GIVEN ENTRIES ::
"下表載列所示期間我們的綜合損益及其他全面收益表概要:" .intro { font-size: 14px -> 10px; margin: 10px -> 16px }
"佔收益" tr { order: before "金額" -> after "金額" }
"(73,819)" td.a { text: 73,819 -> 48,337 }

==

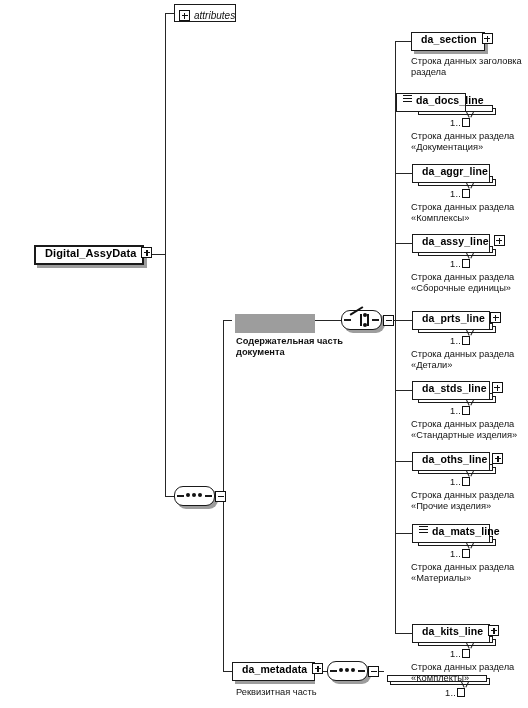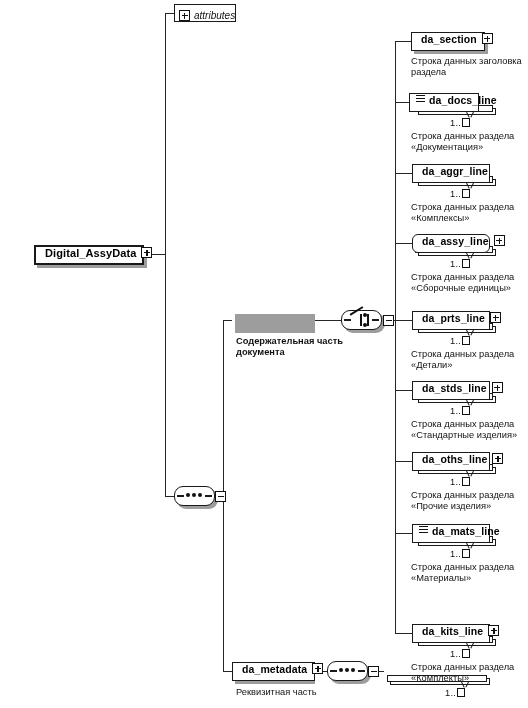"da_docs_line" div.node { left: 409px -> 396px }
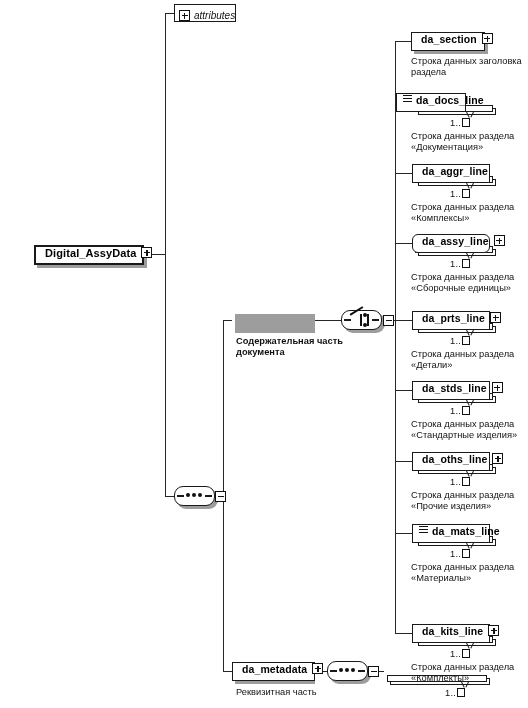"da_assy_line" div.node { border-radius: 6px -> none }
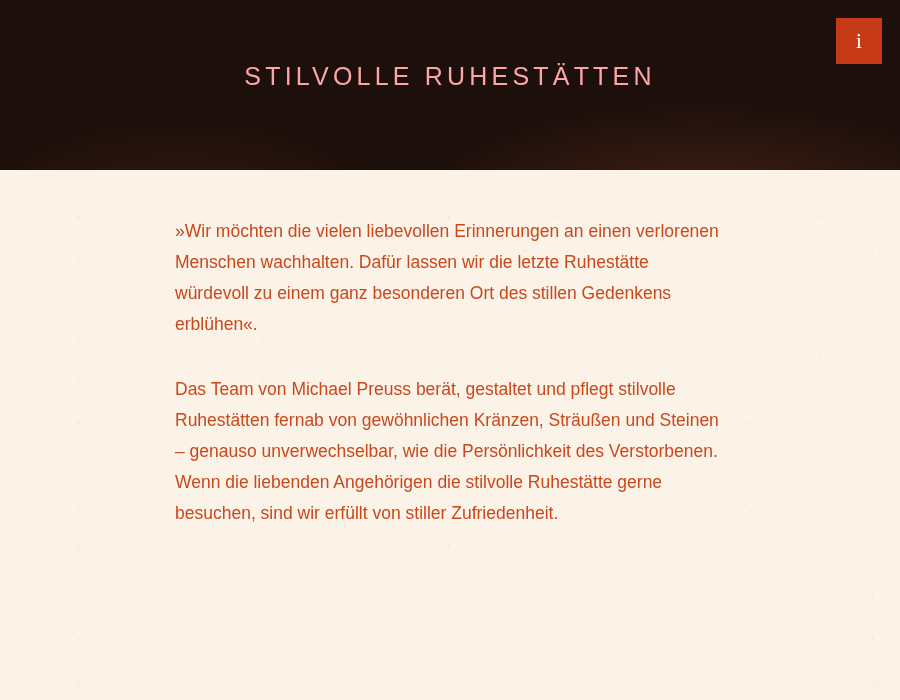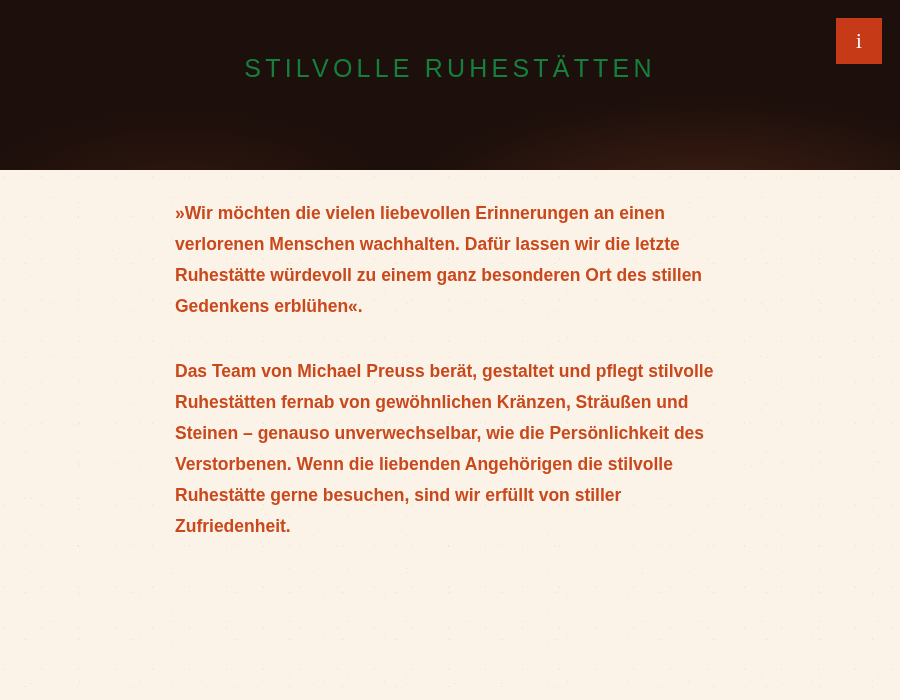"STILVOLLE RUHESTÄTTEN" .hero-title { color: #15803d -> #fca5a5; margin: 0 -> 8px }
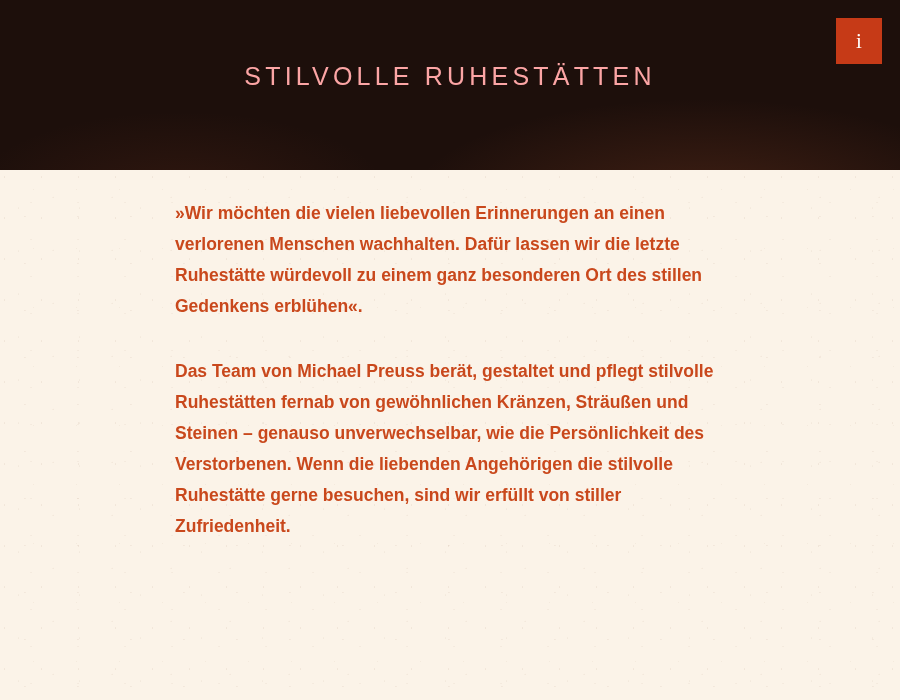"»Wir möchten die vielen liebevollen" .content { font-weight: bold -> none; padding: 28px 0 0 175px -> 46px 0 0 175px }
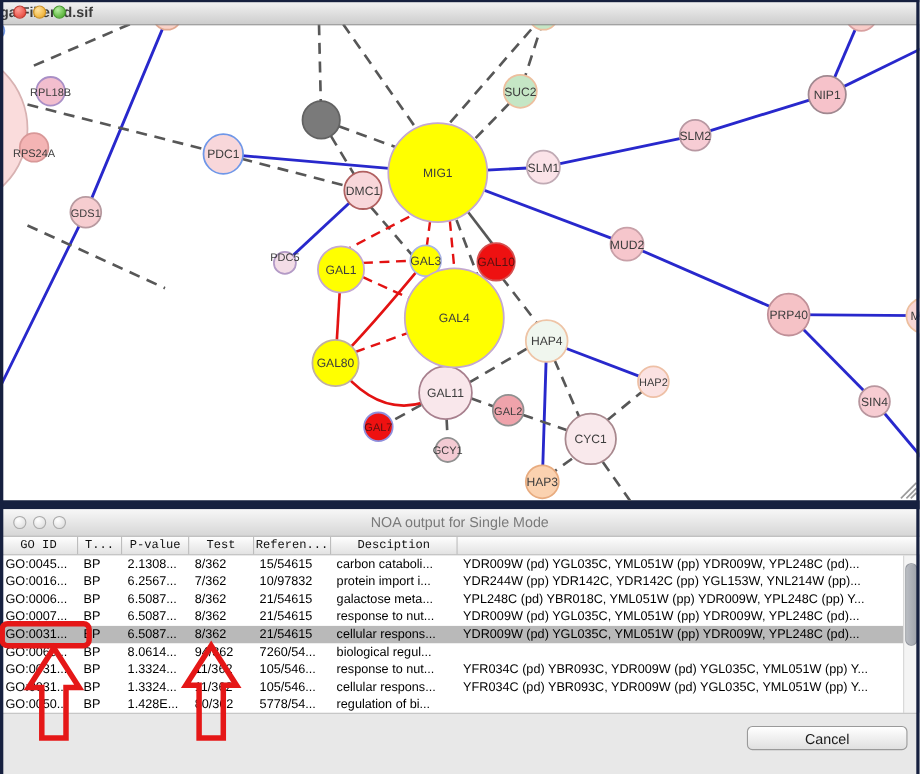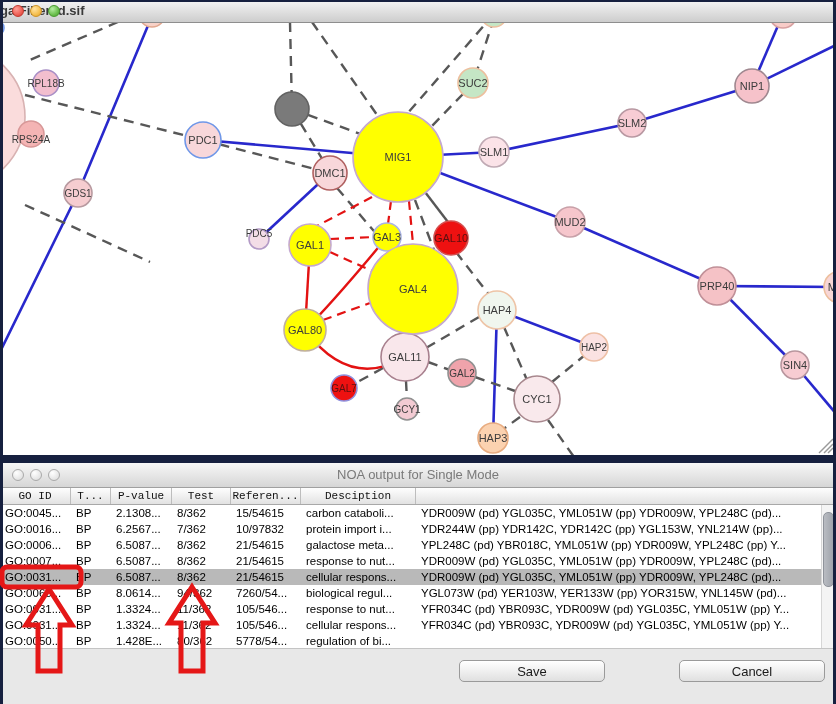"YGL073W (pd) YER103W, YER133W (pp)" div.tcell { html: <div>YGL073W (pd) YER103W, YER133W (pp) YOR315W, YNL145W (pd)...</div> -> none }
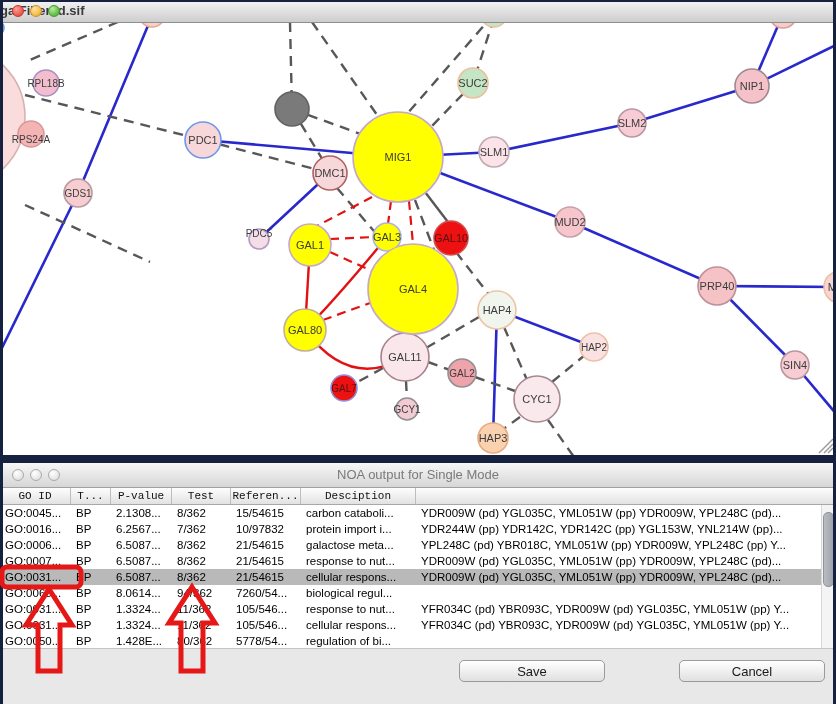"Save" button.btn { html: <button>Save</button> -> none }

* * *

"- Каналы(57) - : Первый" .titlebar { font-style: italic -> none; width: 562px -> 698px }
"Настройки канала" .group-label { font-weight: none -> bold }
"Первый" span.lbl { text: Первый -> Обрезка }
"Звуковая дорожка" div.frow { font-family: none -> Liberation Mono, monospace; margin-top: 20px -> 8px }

THE TASK :: From the entries above, give again exactly the lines running from the line with "font-weight: none ->" to the line with "font-family: none ->"; include both of those lines.

TASK RESULT ::
"Настройки канала" .group-label { font-weight: none -> bold }
"Первый" span.lbl { text: Первый -> Обрезка }
"Звуковая дорожка" div.frow { font-family: none -> Liberation Mono, monospace; margin-top: 20px -> 8px }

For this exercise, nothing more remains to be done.